O alemão, ao noticiar a morte de Fernand, esperou que Rachel recebesse a notícia com lágrimas, gritos e palavrões. Qual não foi a sua decepção quando se limitou a dizer: “Não acredito que Fernand não pense mais!”.
Da reação de Rachel Zalkinof pode-se inferir que há pessoas, em face de sua racionalidade, que são capazes de construir frases de enorme significado para humanidade – mesmo diante de uma situação absolutamente adversa.
À luz da verdadeira dimensão da exclamação de Rachel, pode-se afirmar, sem reinventar a roda, que o que de mais grave se pode impingir ao ser humano é, verdadeiramente, impedi-lo de pensar. E só se pode impedir alguém de continuar pensando, definitivamente, tirando-lhe a vida. É que, com a morte, nem Fernand, e nem ninguém, pode pensar.
Reafirmo, nessa senda, que quem em vida não é capaz de pensar – e existem muitos, não tenho dúvidas – , não sabe o que é viver. Aliás, não vive: vegeta!
É que o homem, sem pensar, sem refletir sobre as coisas do mundo, é um nada! É pura matéria! É coisa nenhuma! É bicho bruto! É a corporificação do irrelevante! É um amontoado de carne e osso, sem nenhuma importância!
Pensar é a certeza da existência racional.
É essa racionalidade que nos distinguem dos demais animais que há sobre a terra.
Se pensamos, é porque temos consciência.
Se temos consciência do que pensamos, é porque existimos, verdadeiramente.
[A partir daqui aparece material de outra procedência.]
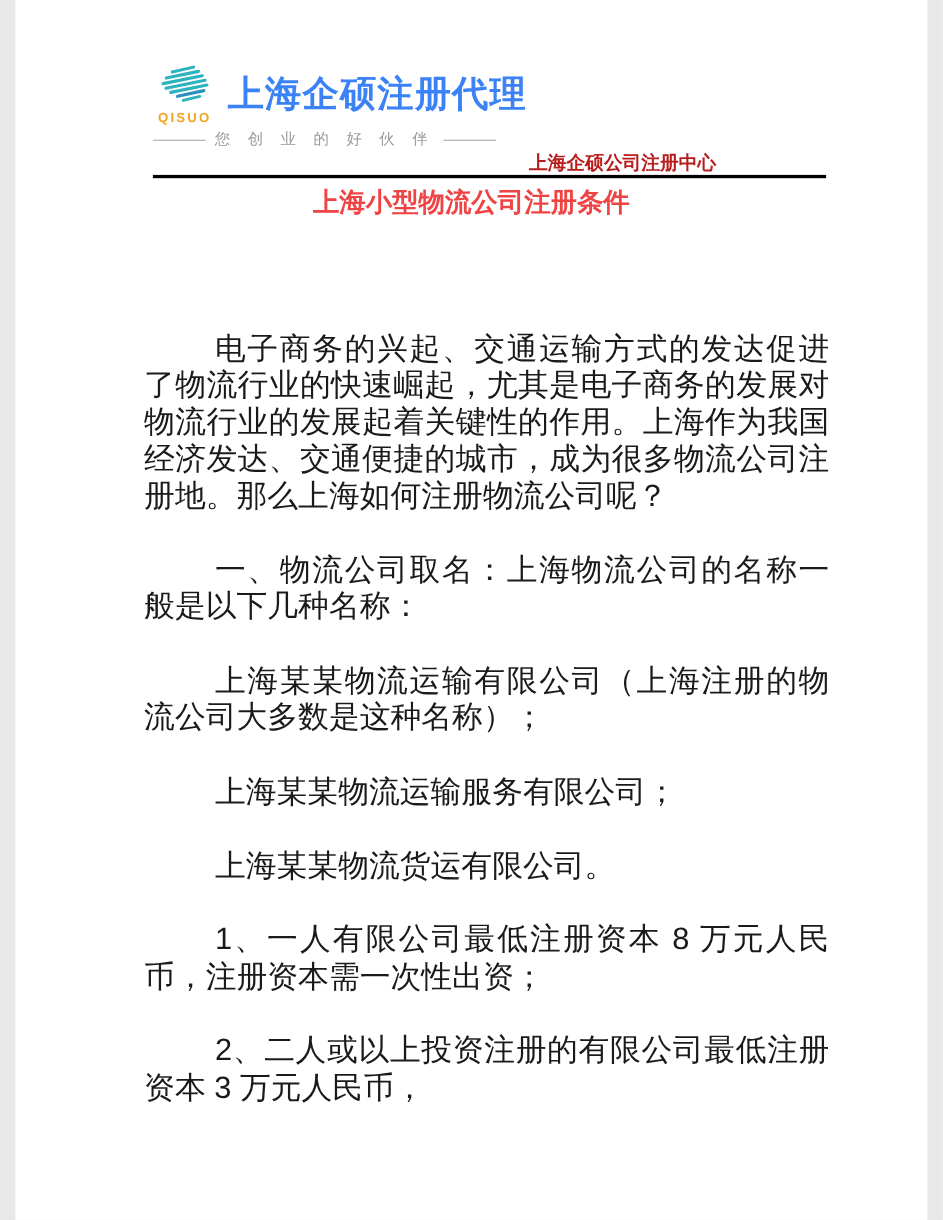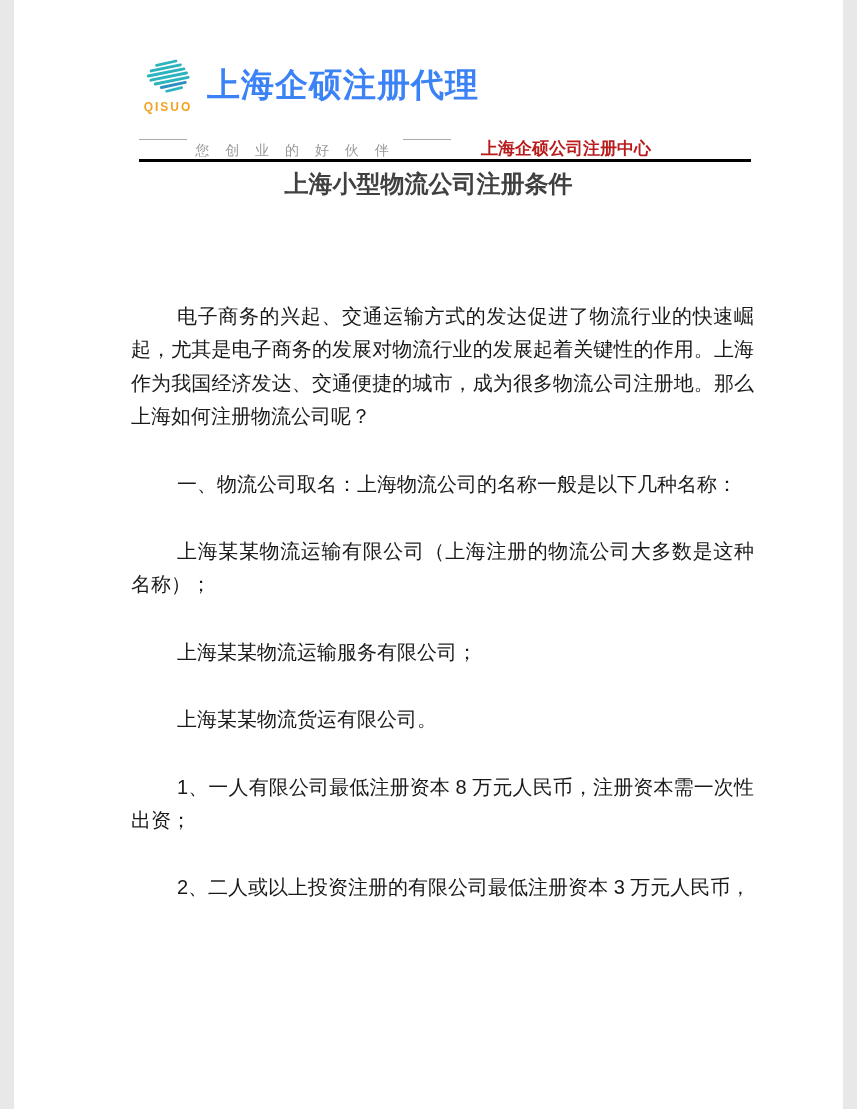--- a/index.html
+++ b/index.html
@@ -60,21 +60,20 @@
   }
   .tagline-rule {
     flex: 1;
     border-top: 1px solid #aaaaaa;
   }
   .tagline-text {
     padding: 0 8px;
     font-size: 14px;
     letter-spacing: 6px;
     white-space: nowrap;
-    margin-top: 24px;
   }
 
   .header-center {
     position: absolute;
     left: 467px;
     top: 137px;
     font-size: 17px;
     font-weight: bold;
     color: #b91c1c;
     white-space: nowrap;
@@ -90,31 +89,31 @@
 
   
   .doc-title {
     position: absolute;
     left: 0;
     right: 0;
     top: 168px;
     text-align: center;
     font-size: 24px;
     font-weight: bold;
-    color: #404040;
+    color: #ef4444;
   }
 
   .doc-body {
     position: absolute;
     left: 117px;
     top: 300px;
     width: 623px;
   }
   .doc-body p {
-    font-size: 20px;
+    font-size: 28px;
     line-height: 33.4px;
     text-indent: 2.3em;
     text-align: justify;
     margin-bottom: 34px;
     color: #1a1a1a;
   }
 </style>
 </head>
 <body>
Quem pensa tem consciência de si mesmo.
Quem pensa pode questionar, pode duvidar, pode argumentar, pode criar, pode fazer e acontecer.
Quando deixamos de pensar é porque já não existimos.
Quando, ao reverso, nos damos conta de que estamos pensando, estamos reafirmando a nossa existência.
Pensar é poder se opor, é poder contestar, é poder se afirmar, estabelecer a contradita, externar a simpatia, a antipatia, o preconceito, aderir, combater, se contrapor, enfrentar o inimigo, etc.
Pensar, ainda que de forma equivocada, esquecer do que disse em face do que pensou, repetir as mesmas coisas algumas vezes, é, simplesmente, viver.
E viver, não se há de negar, é, muitas vezes, pura contradição mesmo.
O pensamento que me faz rir é o mesmo que pode fazer chorar o semelhante.
O pensamento que me ergue, que me faz voar, que me conduz a caminhos nunca dantes trilhados, é o mesmo que pode levar o meu semelhante à pura prostração.
Mas isso é viver!
E pensar é viver!
É crer!
É ver e discernir.
Depois de tudo que foi exposto nestas reflexões, fruto de minha capacidade de pensar – de forma equivocada, não raro, devo admitir -, o leitor, irreverente, pode concluir, até, que tudo que pensei não passa de uma bobagem de quem tem a mente desocupada.
Mas ninguém pode negar que, mesmo para dizer asneira e para criticar quem a exterioriza, é preciso estar vivo.
E que bom que estamos vivos: eu e o leitor. O articulista para dizer bobagens e o leitor, para criticá-las.
Para reafirmar e ilustrar o que acima expendi, lembro das palavras de Victor Hugo, escritor e poeta francês de grande atuação política em seu país, para quem “O pensamento é mais que um direito; é o próprio alento do homem.”
Na mesma senda as reflexões de Emilio Castelar y Ripoll, Político e escritor espanhol, penúltimo presidente da Primeira República Espanhola, para o qual, “Pensar é viver; o pensamento tudo abrange, tudo contém, tudo explica.”
Na mesma direção a célebre “Cogito, ergo sum”, de René Descartes, que, nada mais, nada menos, numa análise mais do que simplista e superficial, significa dizer: penso, logo tenho consciência de mim mesmo, logo sei de algo, de alguma coisa – sei da vida. Existo, enfim.
De tudo o que expus, despretensiosamente, devo reafirmar o óbvio: para pensar é preciso estar vivo.
Todavia, estar vivo e não ser capaz de pensar, não ser capaz de nada edificar, a partir de um pensamento racional, é o mesmo que não ter existência.